I watched them support my cousins, hold hands with my grandparents, put their arms around strangers… I watched them tell amazing stories about how much she was loved and listen to stories about all the lives she touched… I watched them walk up to people in despair and offer a shoulder to cry on and a tissue to wipe away the tears… I watched them dance and sing to my aunt’s favorite songs as we said our last goodbyes…
Most of all I watched the strength they portrayed throughout this entire tragedy and I felt thankful that, even during this awful tragedy, they are choosing to see the good things in life.
I am so proud of my cousins… The strength they have shown over the last few weeks has been nothing short of amazing. Don’t get me wrong, it’s been rough for them, but they are leaning on family and friends and coping the best they can. If you have offered up prayers for them or my family, please know that it is appreciated.
My main concern right now is for them. I want them to feel supported and loved. I want to pick up where my aunt left off and help them continue on.

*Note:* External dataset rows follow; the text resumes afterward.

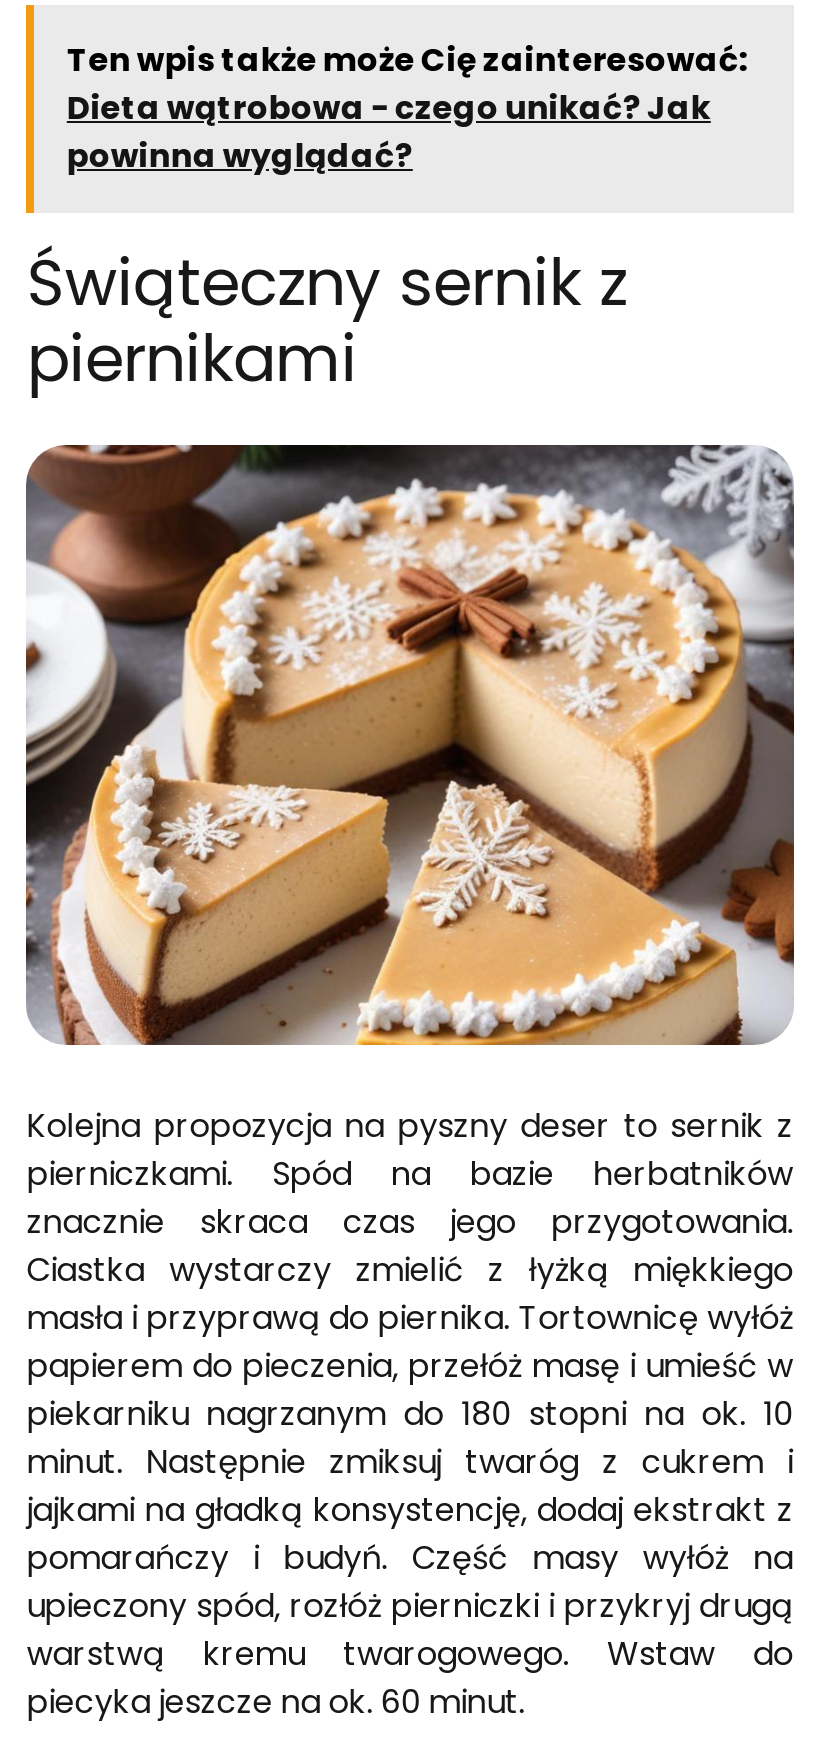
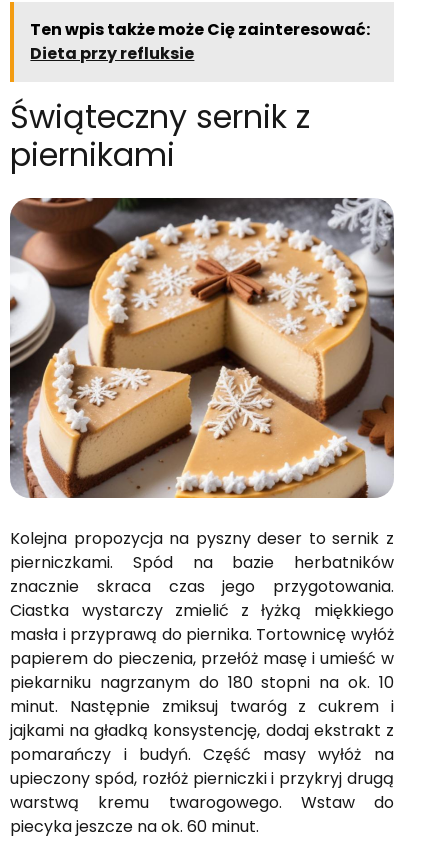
- Dieta wątrobowa - czego unikać? Jak
- powinna wyglądać?
+ Dieta przy refluksie
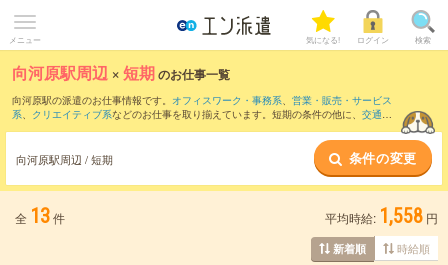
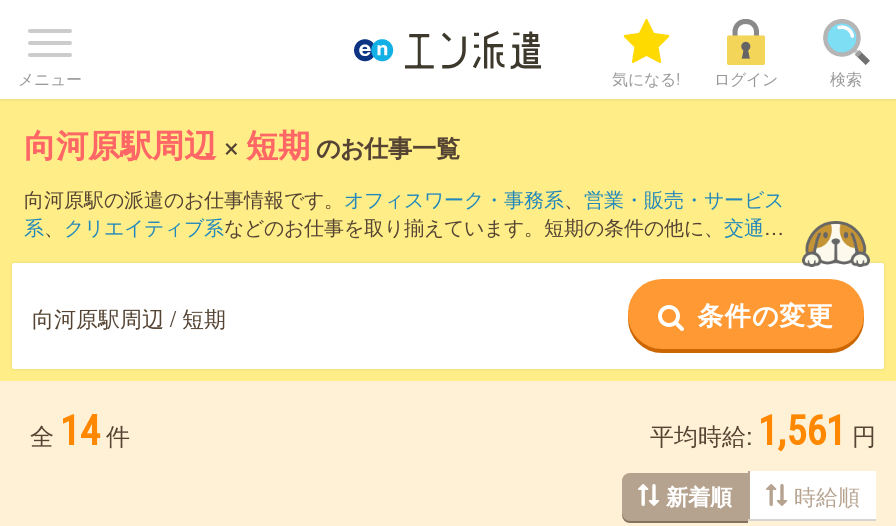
- 全 13 件
+ 全 14 件

- 平均時給: 1,558 円
+ 平均時給: 1,561 円
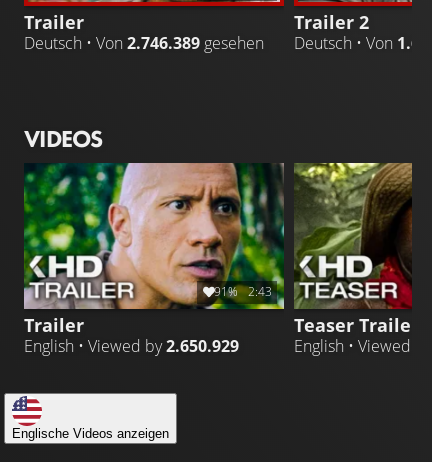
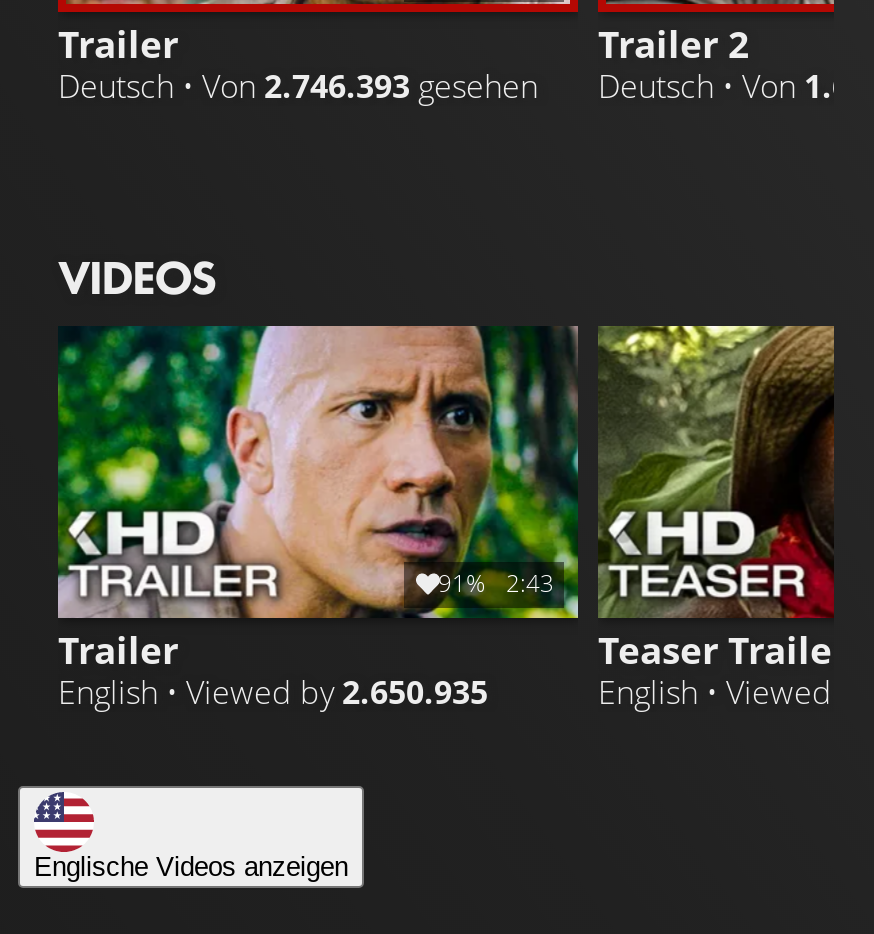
- Deutsch • Von 2.746.389 gesehen
+ Deutsch • Von 2.746.393 gesehen

- English • Viewed by 2.650.929
+ English • Viewed by 2.650.935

This is truly something they never asked for. They don’t deserve to have to go through life without parents. They have been left with a lot on their plate, including the burden of having to pay for 2 funerals.
They loved both of their parents very much, regardless of what their dad did on that day and they truly need all of the support they can get.
So many of you have asked me, “What can I do?”
My only answer, “Pray.”
So, will you do me a favor? Will you be in prayer for my cousins, my mom, her sisters, my grandparents and our entire family?
Specifically for my cousins: Ask God to bring peace to their hearts… Comfort them when they need it most… Place role models in their life that will help lead them down the right road… Restore their faith in marriages and relationships… Offer His strength in times of darkness.
Specifically for my family: Pray we are eventually able forgive my uncle so we can be at peace… That we will no longer harbor negative thoughts and energy, but focus on the good memories… Clear our minds of any negative feelings that are taking up space, space that we could be using for good… Remind us that choosing to forgive someone does not condone what they did, it means we choose to free ourselves from the hold their actions have on us.
Lord, nothing seems to help the pain we feel. Our hearts are crushed and our spirits mourn. All we know is that Your grace is sufficient. Moment by moment, we choose to lean on You because we know You will never abandon us. We pour our grief to You and praise You even in the storm. When we are at our weakest Your strength is strongest. We thank You for eternal life and for the hope we have knowing we will walk together again someday.
Romans 12:17-21 – Repay no one evil for evil, but give thought to do what is honorable in the sight of all. If possible, so far as it depends on you, live peaceably with all. Beloved, never avenge yourselves, but leave it to the wrath of God, for it is written, “Vengeance is mine, I will repay, says the Lord.” To the contrary, “if your enemy is hungry, feed him; if he is thirsty, give him something to drink; for by so doing you will heap burning coals on his head.” Do not be overcome by evil, but overcome evil with good.
Thank you for all of your support and prayers for my family. For those of you who have sent cards, flowers, called or reached out to my mom or my cousins to offer your condolences… thank you.
I know that the one thing my cousins and mom will need most over the next several months is continued support. So please don’t stop praying. Please don’t stop encouraging. Your actions make a difference in others lives because they have already made a difference in ours. Thank you.
I want to leave you with one final quote, taken straight from my aunt’s Facebook page…
This is the way my aunt lived her life and I know she would want us all to continue living our lives with bright smiles.
Losing someone you love in such a sudden way causes you to look backward, but it also forces you to look forward, to reflect on the present and the future. It causes you to take note of the way you live your life and nurture the relationships you have with those who are still with you.
Let this be a reminder for us all… to not just simply live, but truly be alive.